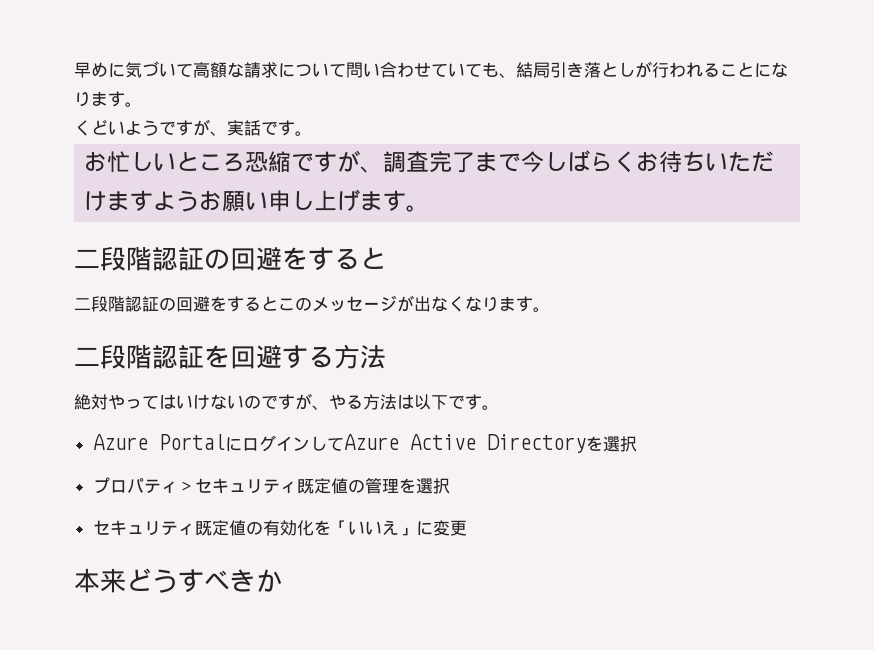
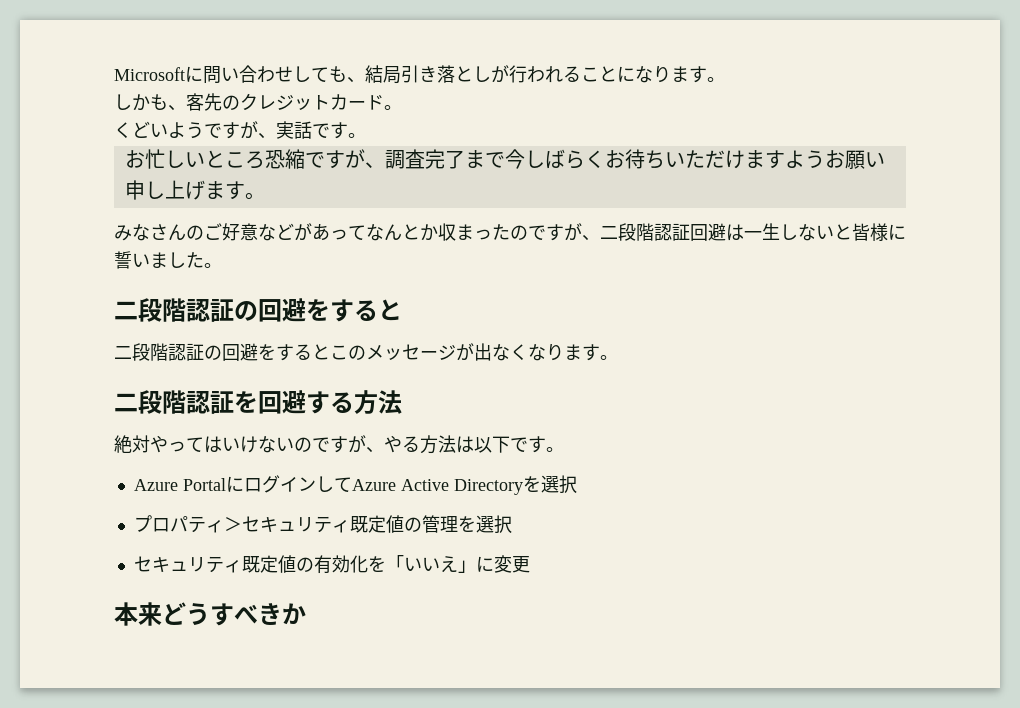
- 早めに気づいて高額な請求について問い合わせていても、結局引き落としが行われることになります。
+ Microsoftに問い合わせしても、結局引き落としが行われることになります。
+ しかも、客先のクレジットカード。
+ みなさんのご好意などがあってなんとか収まったのですが、二段階認証回避は一生しないと皆様に誓いました。

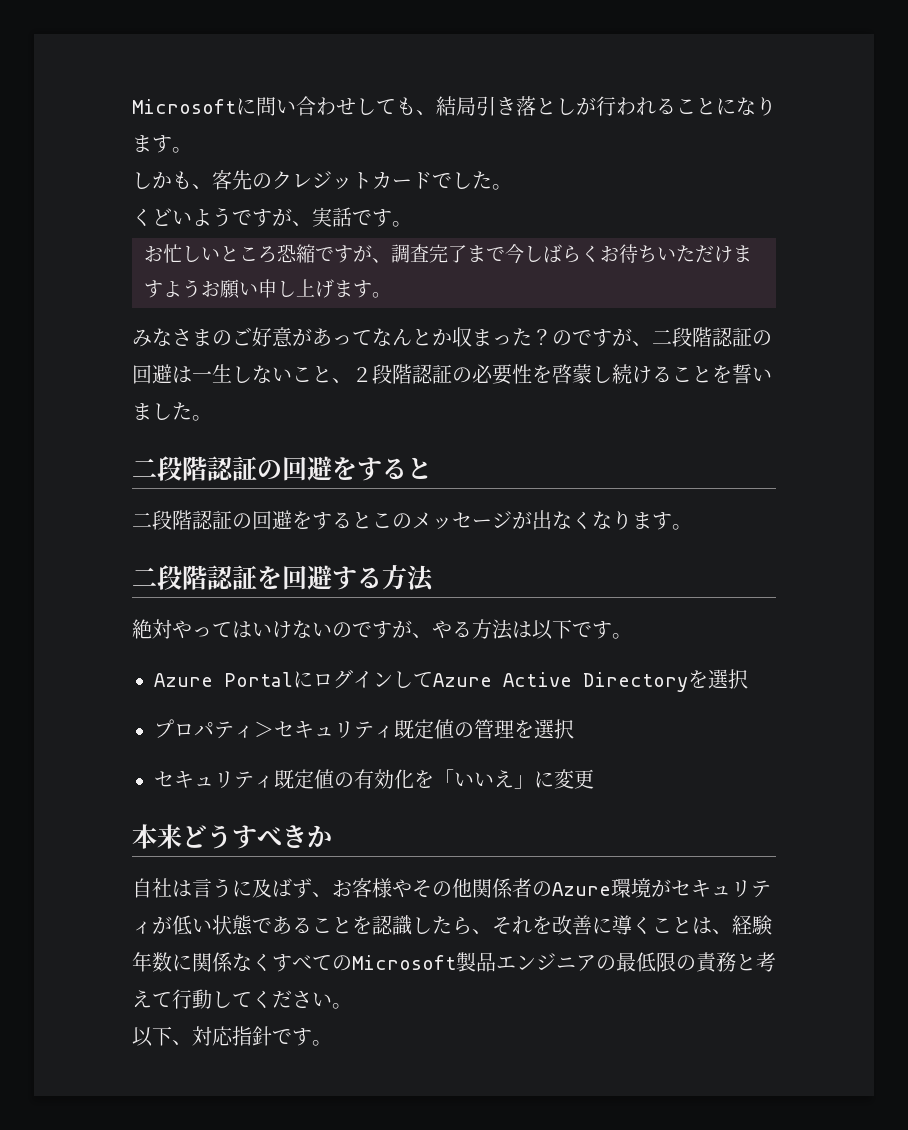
- しかも、客先のクレジットカード。
+ しかも、客先のクレジットカードでした。
- みなさんのご好意などがあってなんとか収まったのですが、二段階認証回避は一生しないと皆様に誓いました。
+ みなさまのご好意があってなんとか収まった？のですが、二段階認証の回避は一生しないこと、２段階認証の必要性を啓蒙し続けることを誓いました。
+ 自社は言うに及ばず、お客様やその他関係者のAzure環境がセキュリティが低い状態であることを認識したら、それを改善に導くことは、経験年数に関係なくすべてのMicrosoft製品エンジニアの最低限の責務と考えて行動してください。
+ 以下、対応指針です。

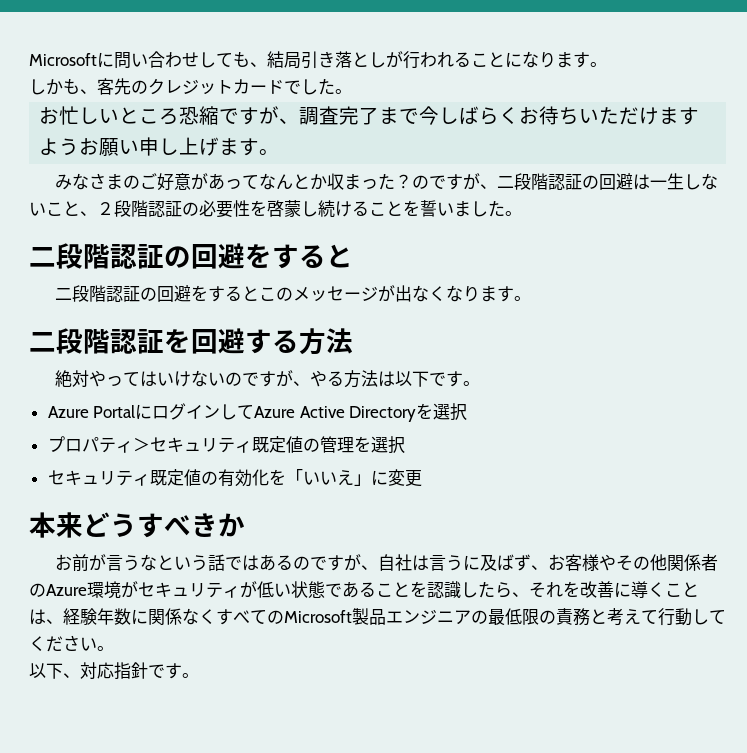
- くどいようですが、実話です。
- 自社は言うに及ばず、お客様やその他関係者のAzure環境がセキュリティが低い状態であることを認識したら、それを改善に導くことは、経験年数に関係なくすべてのMicrosoft製品エンジニアの最低限の責務と考えて行動してください。
+ お前が言うなという話ではあるのですが、自社は言うに及ばず、お客様やその他関係者のAzure環境がセキュリティが低い状態であることを認識したら、それを改善に導くことは、経験年数に関係なくすべてのMicrosoft製品エンジニアの最低限の責務と考えて行動してください。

- [What you are asked to do] Copy each entry exactly as written. Images should not appear in the copy.

- [Written response]
- 早めに気づいて高額な請求について問い合わせていても、結局引き落としが行われることになります。
+ Microsoftに問い合わせしても、結局引き落としが行われることになります。
+ しかも、客先のクレジットカード。
+ みなさんのご好意などがあってなんとか収まったのですが、二段階認証回避は一生しないと皆様に誓いました。

- しかも、客先のクレジットカード。
+ しかも、客先のクレジットカードでした。
- みなさんのご好意などがあってなんとか収まったのですが、二段階認証回避は一生しないと皆様に誓いました。
+ みなさまのご好意があってなんとか収まった？のですが、二段階認証の回避は一生しないこと、２段階認証の必要性を啓蒙し続けることを誓いました。
+ 自社は言うに及ばず、お客様やその他関係者のAzure環境がセキュリティが低い状態であることを認識したら、それを改善に導くことは、経験年数に関係なくすべてのMicrosoft製品エンジニアの最低限の責務と考えて行動してください。
+ 以下、対応指針です。

- くどいようですが、実話です。
- 自社は言うに及ばず、お客様やその他関係者のAzure環境がセキュリティが低い状態であることを認識したら、それを改善に導くことは、経験年数に関係なくすべてのMicrosoft製品エンジニアの最低限の責務と考えて行動してください。
+ お前が言うなという話ではあるのですが、自社は言うに及ばず、お客様やその他関係者のAzure環境がセキュリティが低い状態であることを認識したら、それを改善に導くことは、経験年数に関係なくすべてのMicrosoft製品エンジニアの最低限の責務と考えて行動してください。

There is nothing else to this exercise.